- **PROBLEM**:
Leaving out all images, return the entries below exactly.

- **RAW DATA**:

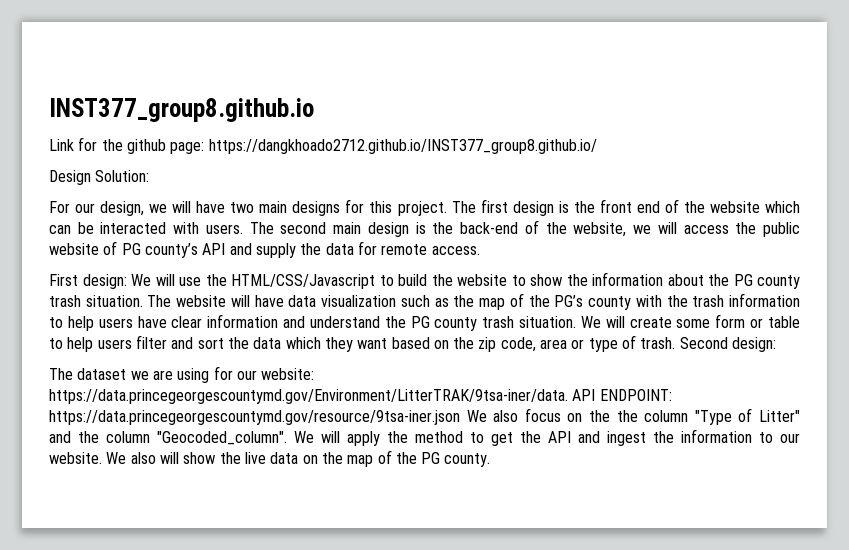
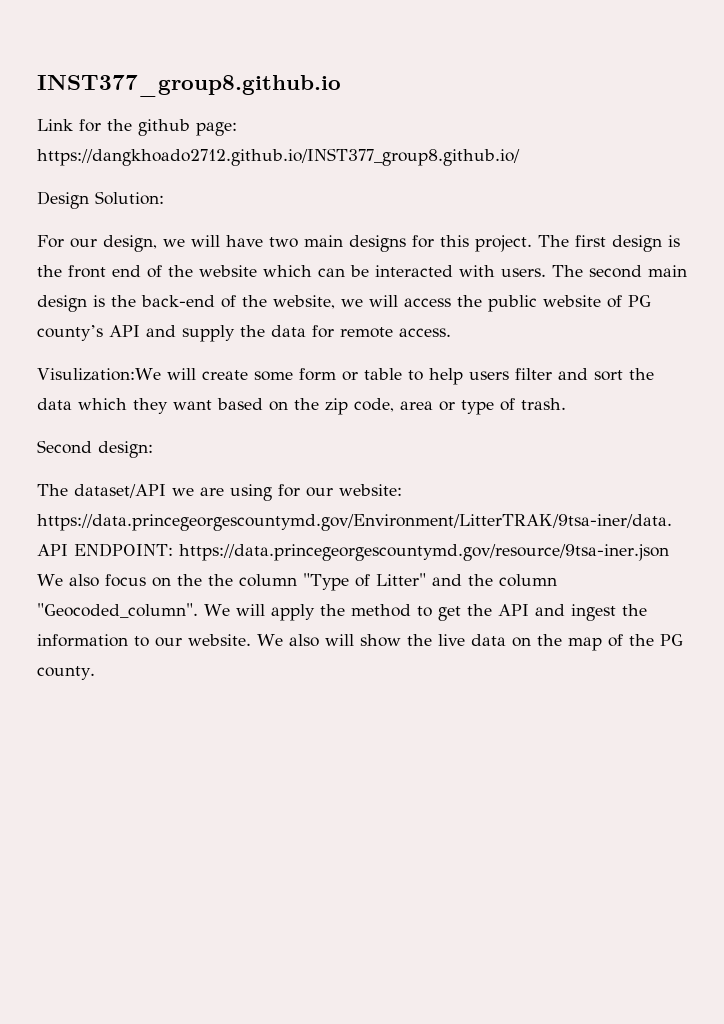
- First design: We will use the HTML/CSS/Javascript to build the website to show the information about the PG county trash situation. The website will have data visualization such as the map of the PG’s county with the trash information to help users have clear information and understand the PG county trash situation. We will create some form or table to help users filter and sort the data which they want based on the zip code, area or type of trash. Second design:
+ Visulization:We will create some form or table to help users filter and sort the data which they want based on the zip code, area or type of trash.
+ Second design:
- The dataset we are using for our website: https://data.princegeorgescountymd.gov/Environment/LitterTRAK/9tsa-iner/data. API ENDPOINT: https://data.princegeorgescountymd.gov/resource/9tsa-iner.json We also focus on the the column "Type of Litter" and the column "Geocoded_column".
+ The dataset/API we are using for our website: https://data.princegeorgescountymd.gov/Environment/LitterTRAK/9tsa-iner/data. API ENDPOINT: https://data.princegeorgescountymd.gov/resource/9tsa-iner.json We also focus on the the column "Type of Litter" and the column "Geocoded_column".

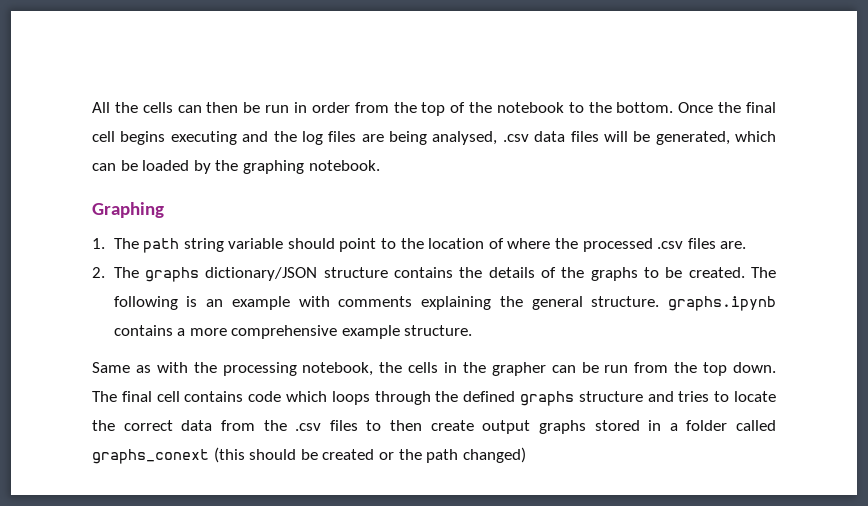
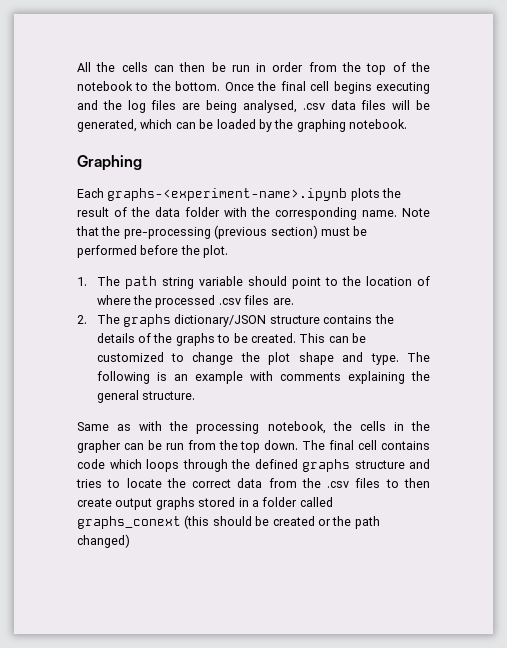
+ Each graphs-<experiment-name>.ipynb plots the result of the data folder with the corresponding name. Note that the pre-processing (previous section) must be performed before the plot.
+ This can be customized to change the plot shape and type.
- The following is an example with comments explaining the general structure. graphs.ipynb contains a more comprehensive example structure.
+ The following is an example with comments explaining the general structure.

- **YOUR SOLUTION**:
- First design: We will use the HTML/CSS/Javascript to build the website to show the information about the PG county trash situation. The website will have data visualization such as the map of the PG’s county with the trash information to help users have clear information and understand the PG county trash situation. We will create some form or table to help users filter and sort the data which they want based on the zip code, area or type of trash. Second design:
+ Visulization:We will create some form or table to help users filter and sort the data which they want based on the zip code, area or type of trash.
+ Second design:
- The dataset we are using for our website: https://data.princegeorgescountymd.gov/Environment/LitterTRAK/9tsa-iner/data. API ENDPOINT: https://data.princegeorgescountymd.gov/resource/9tsa-iner.json We also focus on the the column "Type of Litter" and the column "Geocoded_column".
+ The dataset/API we are using for our website: https://data.princegeorgescountymd.gov/Environment/LitterTRAK/9tsa-iner/data. API ENDPOINT: https://data.princegeorgescountymd.gov/resource/9tsa-iner.json We also focus on the the column "Type of Litter" and the column "Geocoded_column".

+ Each graphs-<experiment-name>.ipynb plots the result of the data folder with the corresponding name. Note that the pre-processing (previous section) must be performed before the plot.
+ This can be customized to change the plot shape and type.
- The following is an example with comments explaining the general structure. graphs.ipynb contains a more comprehensive example structure.
+ The following is an example with comments explaining the general structure.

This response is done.